Flipa en Madagascar. Anita Noire

Flipa en Madagascar

 

flipa con madagascar

«Cree que necesita ayuda. Puede que Margot no posea la inteligencia más aguda del mundo occidental, pero en cuanto conoce a un chico que afirma ser poeta, la primera palabra que le viene a la cabeza es hambre«.
Invisible. Paul Auster

La cabeza es una bola mágica en la que hay espacio para casi todo. Almacenamos cualquier ocas, incluso sin querer, como si ahí dentro, entre los veintiocho huesos que la conforman existiera un gran bazar en el que todo cabe y nada sobra. Tenemos e disco duro, el que llevamos sobre los hombros, lleno de chorradas que deberíamos poder licuarlas en forma de sudor, sangre o semen y librarnos de ellas para aligerar el peso de nuestro conocimiento más que extraño. Pero no es así. La mole se mantienen aunque no queramos y cientos de datos inútiles, sin gracia, sin valor alguno campan a sus anchas. Nadie está libre de tal cosa. Yo misma, ando todo el día a cuestas con un dugongo dando vueltas. Al principio «eso» no fue más un detalle en un relato que olvidé más pronto que tarde pero que, por algo que ignoro, quedó  florando por los entresijos de mi cabeza sin que hasta hoy volviera a aparecer.
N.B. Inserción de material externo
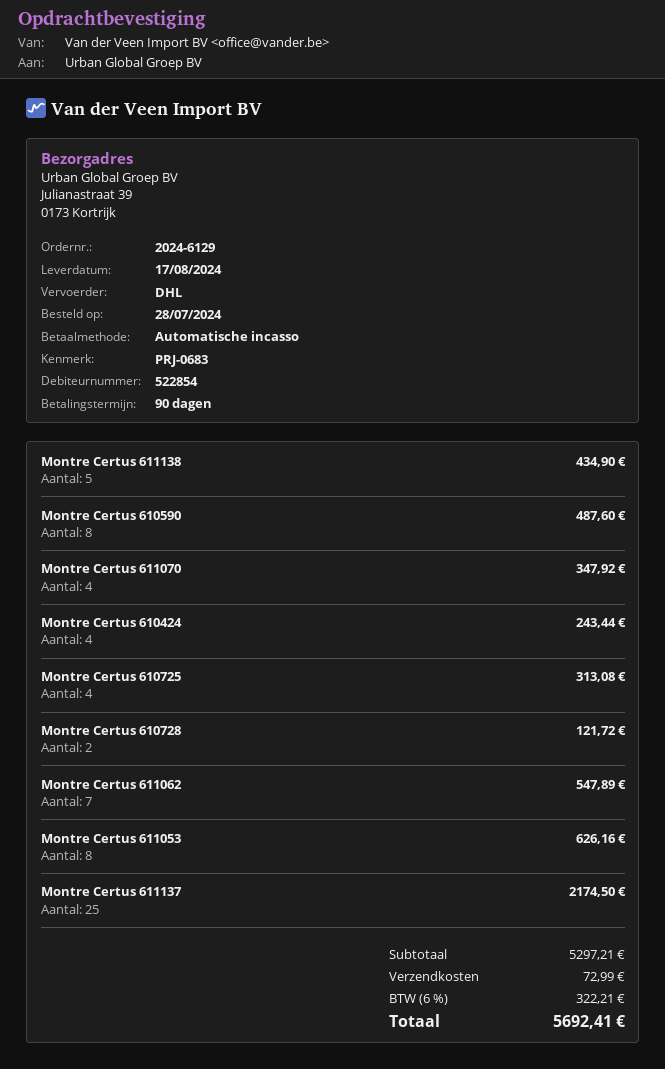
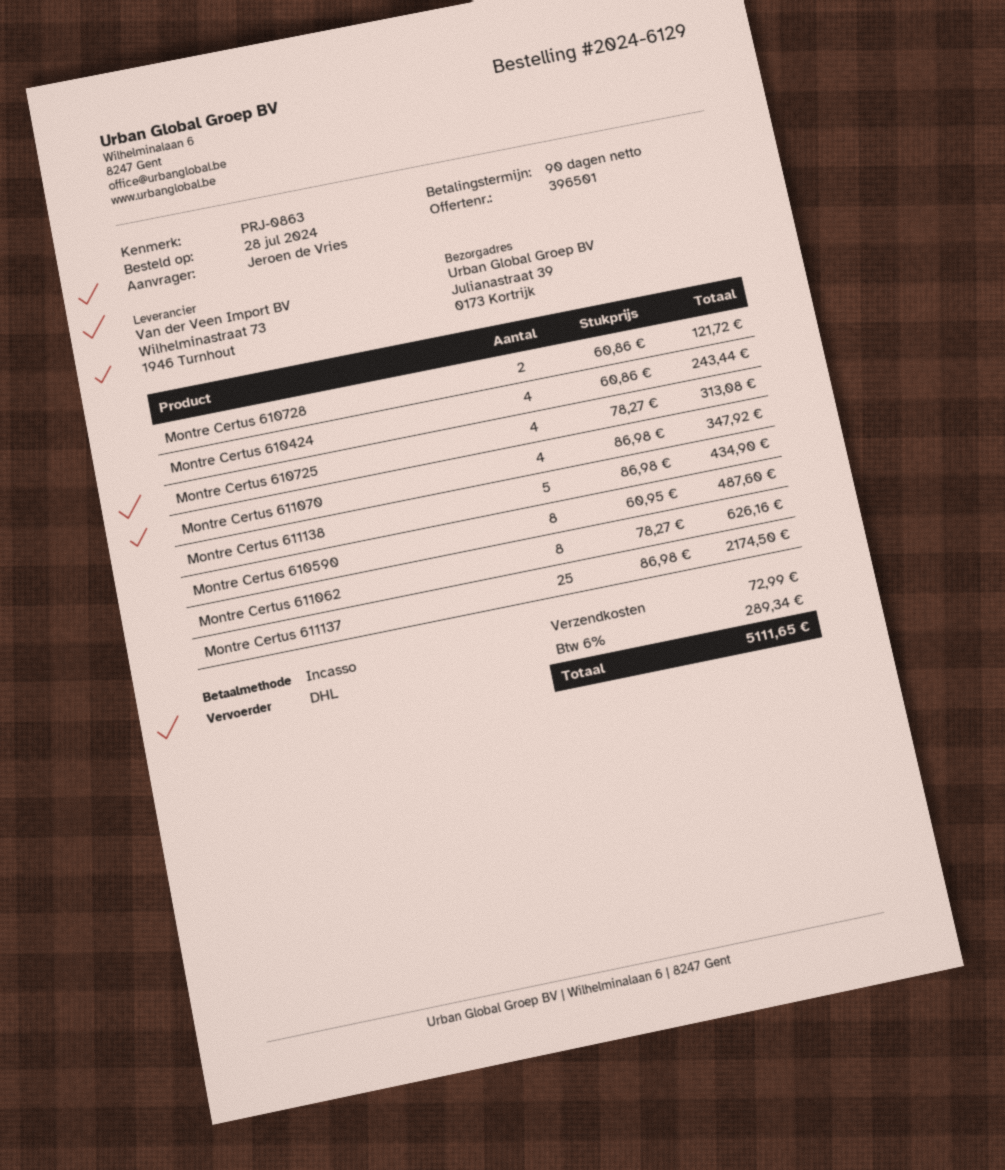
reference: PRJ-0683 -> PRJ-0863
Montre Certus 611062: 7 for 547.89 -> 8 for 626.16
Montre Certus 611053: 8 for 626.16 -> none
tax: 6% = 322.21 -> 6% = 289.34
total: 5692.41 -> 5111.65

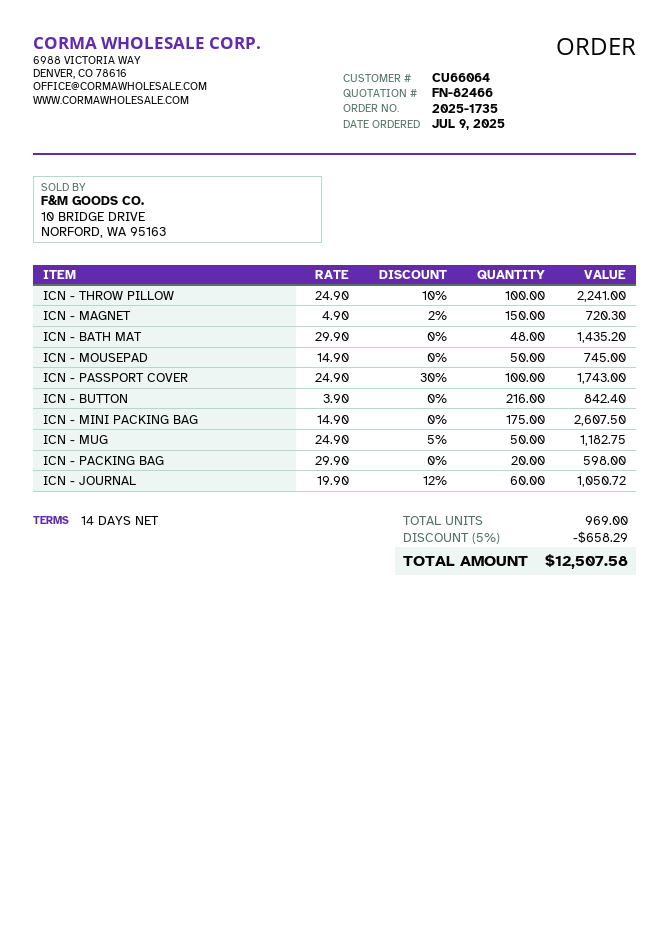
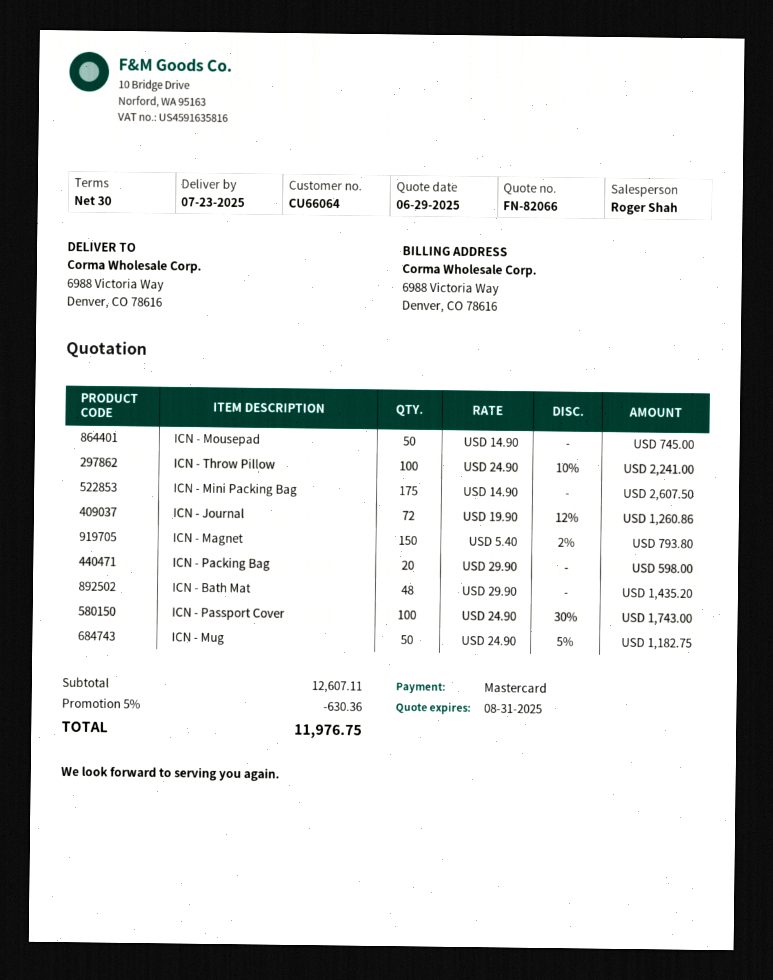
quote number: FN-82466 -> FN-82066
payment terms: 14 days -> 30 days
ICN - MAGNET: 150 x 4.90 - 2% = 720.30 -> 150 x 5.40 - 2% = 793.80
ICN - BUTTON: 216 x 3.90 = 842.40 -> none
ICN - JOURNAL: 60 x 19.90 - 12% = 1050.72 -> 72 x 19.90 - 12% = 1260.86
discount: 5% = 658.29 -> 5% = 630.36
total: 12507.58 -> 11976.75

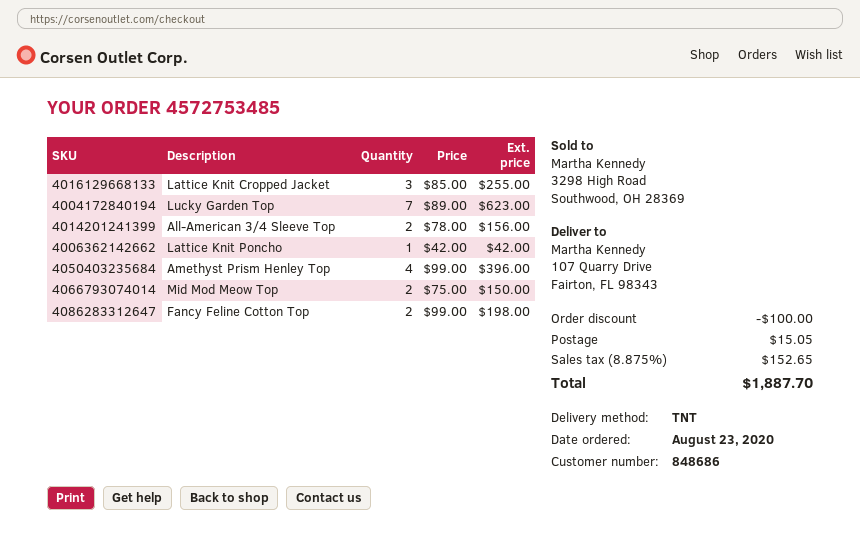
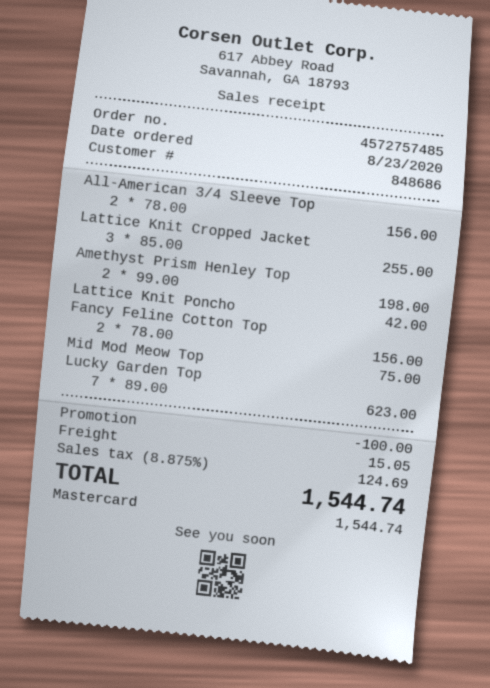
order number: 4572753485 -> 4572757485
Amethyst Prism Henley Top: 4 x 99.00 = 396.00 -> 2 x 99.00 = 198.00
Mid Mod Meow Top: 2 x 75.00 = 150.00 -> 1 x 75.00 = 75.00
Fancy Feline Cotton Top: 2 x 99.00 = 198.00 -> 2 x 78.00 = 156.00
tax: 8.875% = 152.65 -> 8.875% = 124.69
total: 1887.70 -> 1544.74

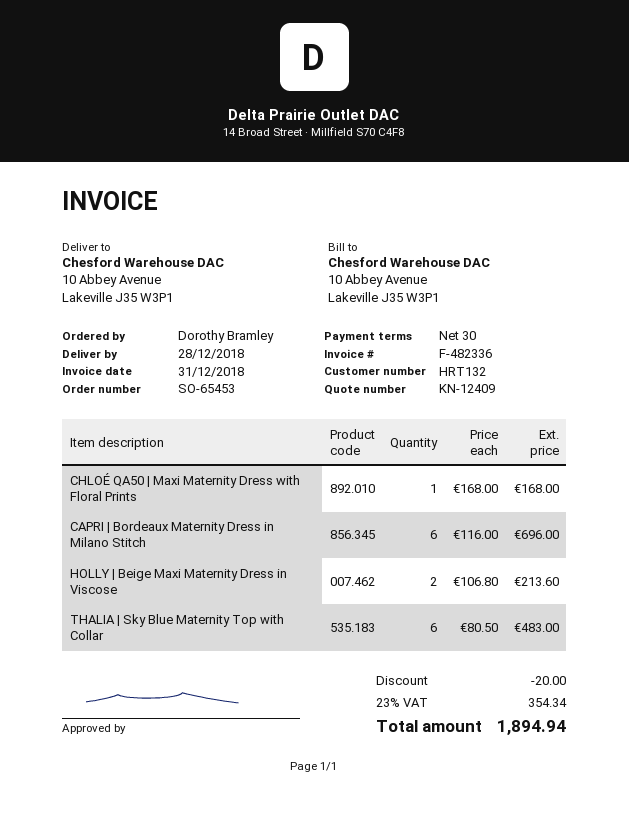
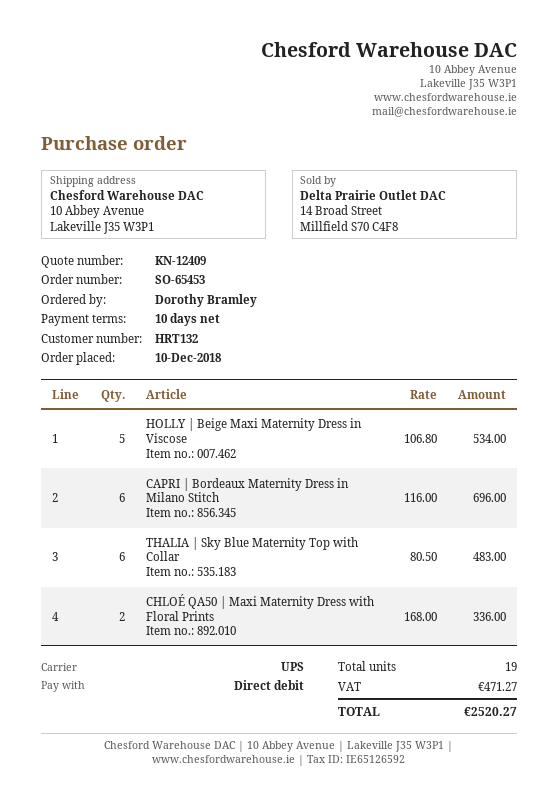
payment terms: 30 days -> 10 days
CHLOÉ QA50 | Maxi Maternity Dress with Floral Prints: 1 x 168.00 = 168.00 -> 2 x 168.00 = 336.00
HOLLY | Beige Maxi Maternity Dress in Viscose: 2 x 106.80 = 213.60 -> 5 x 106.80 = 534.00
discount: 20.00 -> none
tax: 354.34 -> 471.27
total: 1894.94 -> 2520.27

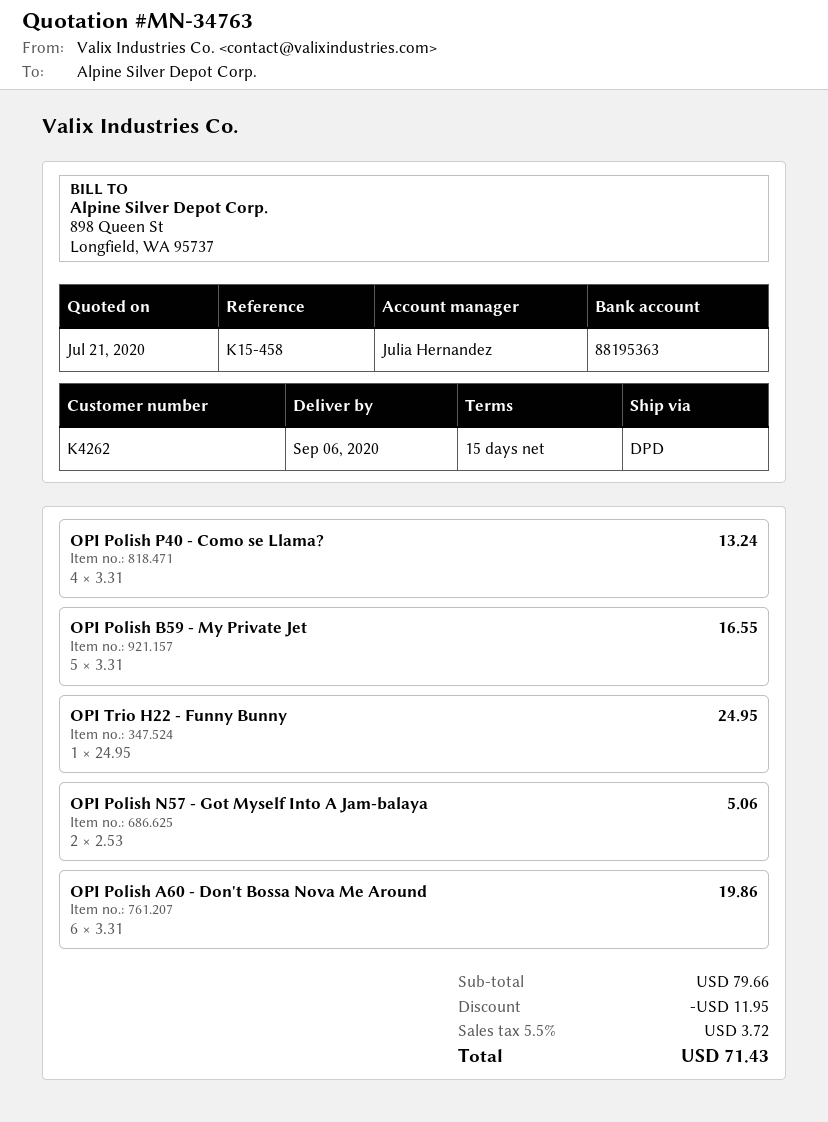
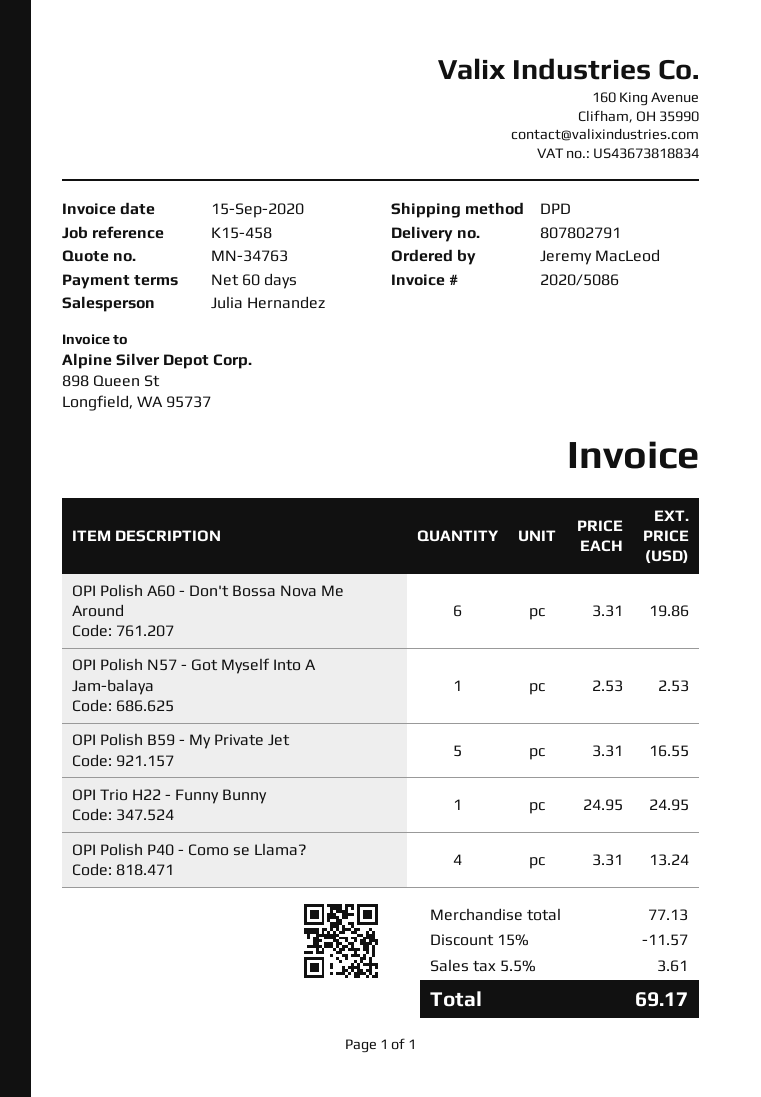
payment terms: 15 days -> 60 days
OPI Polish N57 - Got Myself Into A Jam-balaya: 2 x 2.53 = 5.06 -> 1 x 2.53 = 2.53
subtotal: 79.66 -> 77.13
discount: 11.95 -> 11.57
tax: 5.5% = 3.72 -> 5.5% = 3.61
total: 71.43 -> 69.17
En su momento, tuve que recurrir Google para saber qué era exactamente «eso» y que aspecto tenía. Un dugongo es un bicho rarísimo. Es un mamífero que vive en el mar y que, según leí en aquel relato, los marineros que navegaban próximos a las costas de Mozambique y Madagascar, en las noches de tormenta, confundían con mitológicas sirenas. Pero visto el animal no pude por menos que concluir que Hans Christian Andersen hizo mucho daño con su cuento «La sirenita» y de ahí que, ante la extraña imagen de un animal barrigudo, horrendo como pocos y con cola de pez, una concluya que aquellos marinos, ante el temor del azote marino, debían ponerse de ron hasta las cejas para que a su cabeza llegara la idea de aquellas hermosas y mitológicas mujeres que atan y desatan. Hasta en el peor momento el ser humano intenta rescatar algo bueno, algo que lo ate, o tal que vez lo desate.

Quizá sea una necesidad del ser humano el arrimarse a algo que aliente, algo que embruje y mitigue el dolor o incluso el camino al desastre. Puede que haya sido pensando en el marrón que nos ha tocado vivir, el que ha hecho aflorar el dugongo que desde hace tiempo habita dentro de mí. Vivimos tiempos extrañísimos para los que no estábamos preparados. Los de mi generación y posteriores, hemos sido los niños bonitos del siglo XX. Con un poco de suerte las preocupaciones se circunscribían al «más por menos”, a las comodidades low cost, y a un esfuerzo relativo entre grandes aspavientos. Pero el tortazo que nos ha arreado el coronavirus ha sido monumental. Nos ha cogido recreándonos en el sexo de los ángeles y ahora, desde casa, no sabemos qué será lo próximo que nos espera en esa mal llamada “nueva normalidad”.  Intentamos imaginar la vida un vez se abran las compuertas del confinamiento y aun no somos capaces de imaginarlo porque conservamos la imagen deformada de nuestra vida anterior.  Con un grado de ingenuidad que no se nos cura, pensamos que podremos volver a ella.  Pero todo aquello desapareció. La historia de la humanidad es la mejor hoja de ruta, pero pese a que las muestras que ya tenemos de la estupidez del ser humano, algunos cogen una flor en la mano y entonan los salmos de la bondad humana y la transformación que la pandemia va traer. Pero aquí estoy yo, que tuve la suerte de retener en mi cabeza la imagen de aquel ser más próximo a un hipopótamo que a una reina de la belleza animal, para recordar que las sirenas no existen y que la realidad es mucho más fea de lo que a veces estamos dispuestos a imaginar. Un dugongo en toda regla.